このロボットは高さ1メートルほどの牛柄の円柱状の形状で、透明なドーム型の頭部にWebカメラ、胸部にライトとマイクを内蔵しており、Webブラウザー上からカメラの向きやズームアップ、ライト点灯などの操作が行なえる仕組みだ。これまで出産間近な牛を抱えている酪農家では、夜でも1時間おきに離れた場所にある牛舎まで出向くか、冬でも泊まり込まなければならないなど、負担が大きかったという。これにより、自宅や外出先からいつでも牛舎の様子を確認できるようになったとしている。
このほか西興部村では、FTTH網の拠点ともなっているマルチメディアの体験施設を建設したり、学校間のネットワーク交流やパソコン教室も展開。今回の補助事業の目的である「農業振興地域における住民の生活改善」が着実に進められていると言える。
ただし、今のところFTTHを活用して展開されているサービスはこれらに限られており、補助事業も今年度で完結する。先進的な情報通信インフラといくつかのアプリケーション/サービスは実現したものの、「生活とネットを結びつけるアプリケーションがまだ存在しない。社会全体として(生活にITを活用しようという)うねりが来ないと、さらなる活用は難しい」(日下氏)。自治体としてできることには限界があるのも事実のようだ。
西興部村のFTTH整備事業の総事業費は約17億円。このうち13億7,000万円が補助対象事業となり、60%が国から、15%が北海道からの補助となる。今後の運用コストは、職員の人件費なども含めると年間6,000万円程度になるのではないかとしている。

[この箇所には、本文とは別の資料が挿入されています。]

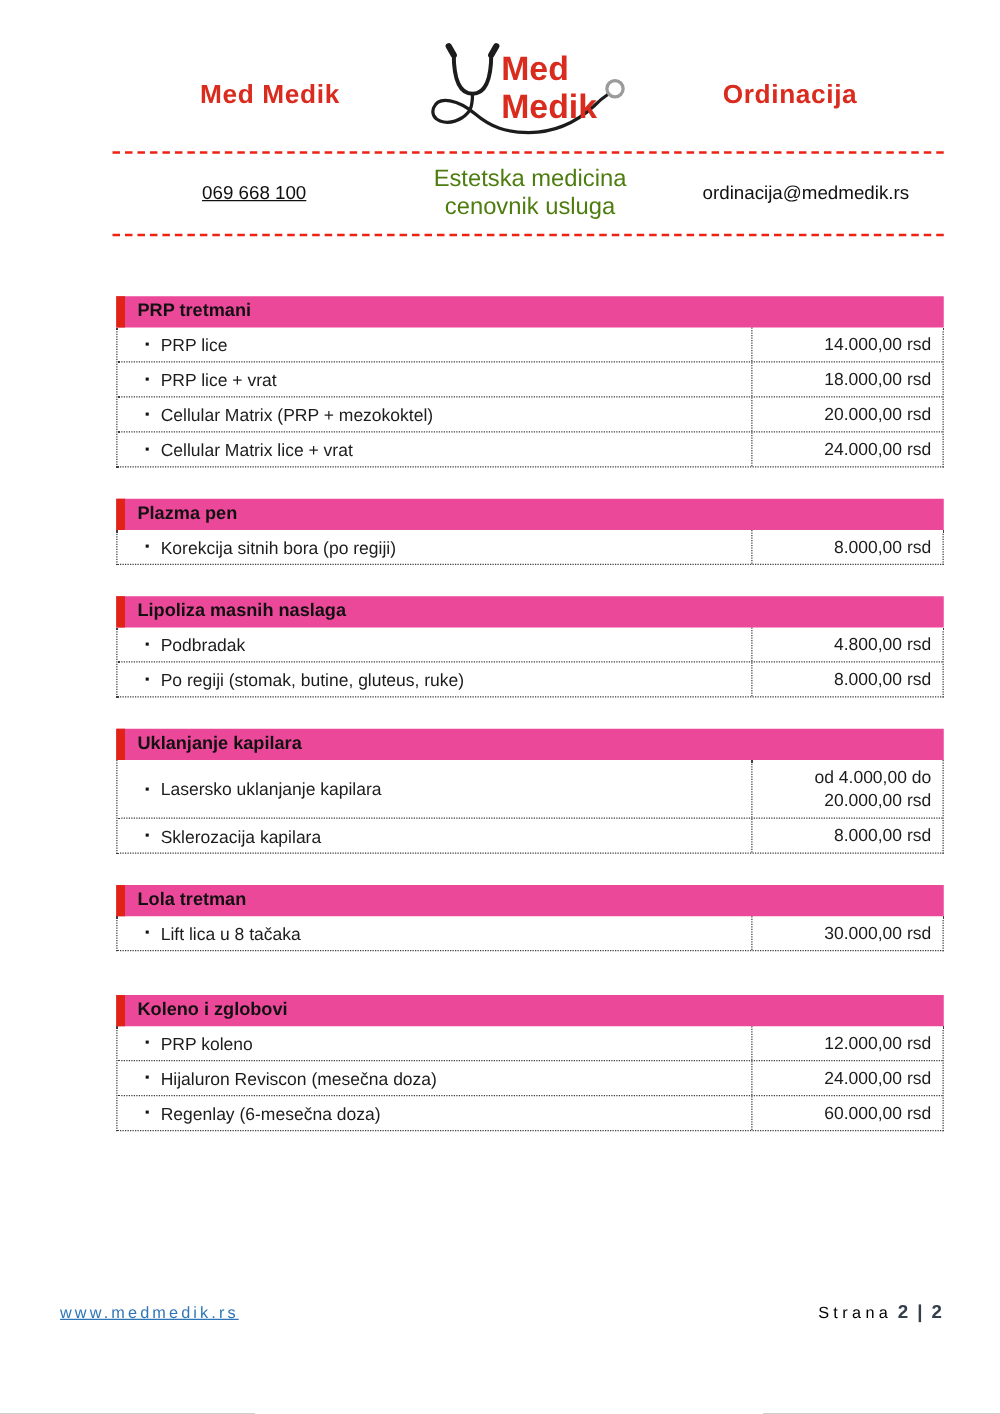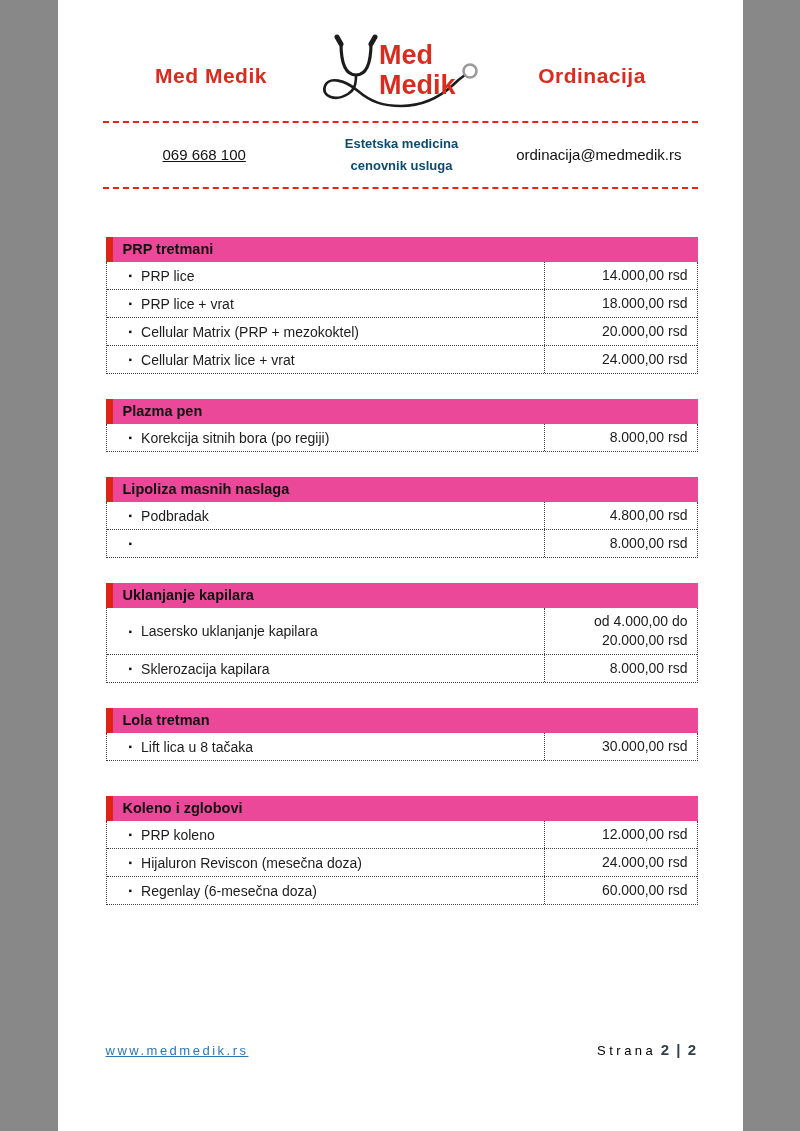--- a/index.html
+++ b/index.html
@@ -1,23 +1,24 @@
 <!DOCTYPE html>
 <html><head>
 <meta charset="utf-8">
 <style>
   * { margin: 0; padding: 0; box-sizing: border-box; }
   html, body { background: #888; }
   body { font-family: "Liberation Sans", "DejaVu Sans", sans-serif; }
   .page {
     position: relative;
-    width: 685px; height: 1131px;
+    width: 800px; height: 1131px;
     margin: 0 auto;
     background: #ffffff;
     overflow: hidden;
+    padding-left: 45px;
   }
   
   .masthead {
     display: flex; align-items: flex-start;
     padding: 34px 45px 0 48px;
     height: 121px;
   }
   .mast-col { flex: 1; text-align: center; }
   .mast-title {
     font-size: 21px; font-weight: bold; color: #d club;
@@ -30,21 +31,21 @@
     border-top: 2px dashed #ed2213;
     margin: 0 45px 0 45px;
   }
   .contact-row {
     display: flex; align-items: center;
     padding: 6px 45px 6px 48px;
     min-height: 64px;
   }
   .contact-col { flex: 1; text-align: center; }
   .phone { font-size: 15px; color: #111; text-decoration: underline; }
-  .doc-title div { font-size: 13px; font-weight: bold; color: #0c4a6e; line-height: 22px; }
+  .doc-title div { font-size: 19px; font-weight: normal; color: #4d7c0f; line-height: 22px; }
   .email { font-size: 15px; color: #111; }
   
   .sections { padding: 48px 45px 0 48px; }
   .section { margin-bottom: 25px; }
   .section:last-child { margin-top: 35px; }
   .sec-header {
     display: flex; align-items: stretch;
     background: #ec4899; height: 25px;
   }
   .sec-bar { width: 7px; background: #e02315; flex: 0 0 7px; }
@@ -189,20 +190,21 @@
           <div class="t-row">
             <div class="cell-label">
               <span class="bullet">▪</span>
               <span>Podbradak</span>
             </div>
             <div class="cell-price">4.800,00 rsd</div>
           </div>
           <div class="t-row">
             <div class="cell-label">
               <span class="bullet">▪</span>
+              <span>Po regiji (stomak, butine, gluteus, ruke)</span>
             </div>
             <div class="cell-price">8.000,00 rsd</div>
           </div>
         </div>
       </div>
       <div class="section">
         <div class="sec-header">
           <span class="sec-bar"></span>
           <span class="sec-title">Uklanjanje kapilara</span>
         </div>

ロボットとはいっても自走式ではないため、監視したい場所までは人間が押していく必要がある。電源のみ有線で、牛舎内の通信は無線LANで行なう(左)。 IDとパスワードがあれば、インターネット上からアクセス可能。オプションで牛舎内の空調や照明のコントロールも可能だ(右)。三菱電機システムサービスの「牛舎番頭」というシステムを使っている |
活力自治体フェア2003は、電子自治体推進フォーラム、日本工業新聞社など4社の主催により31日まで開催されており、入場は無料。CATV網を活用した電子自治体の構築に取り組んだ京都府園部町やITを活用した街づくりを進める東京都三鷹市などの自治体のほか、電子自治体向けのシステムやサービスを展開するITベンダーなど102社/団体が出展している。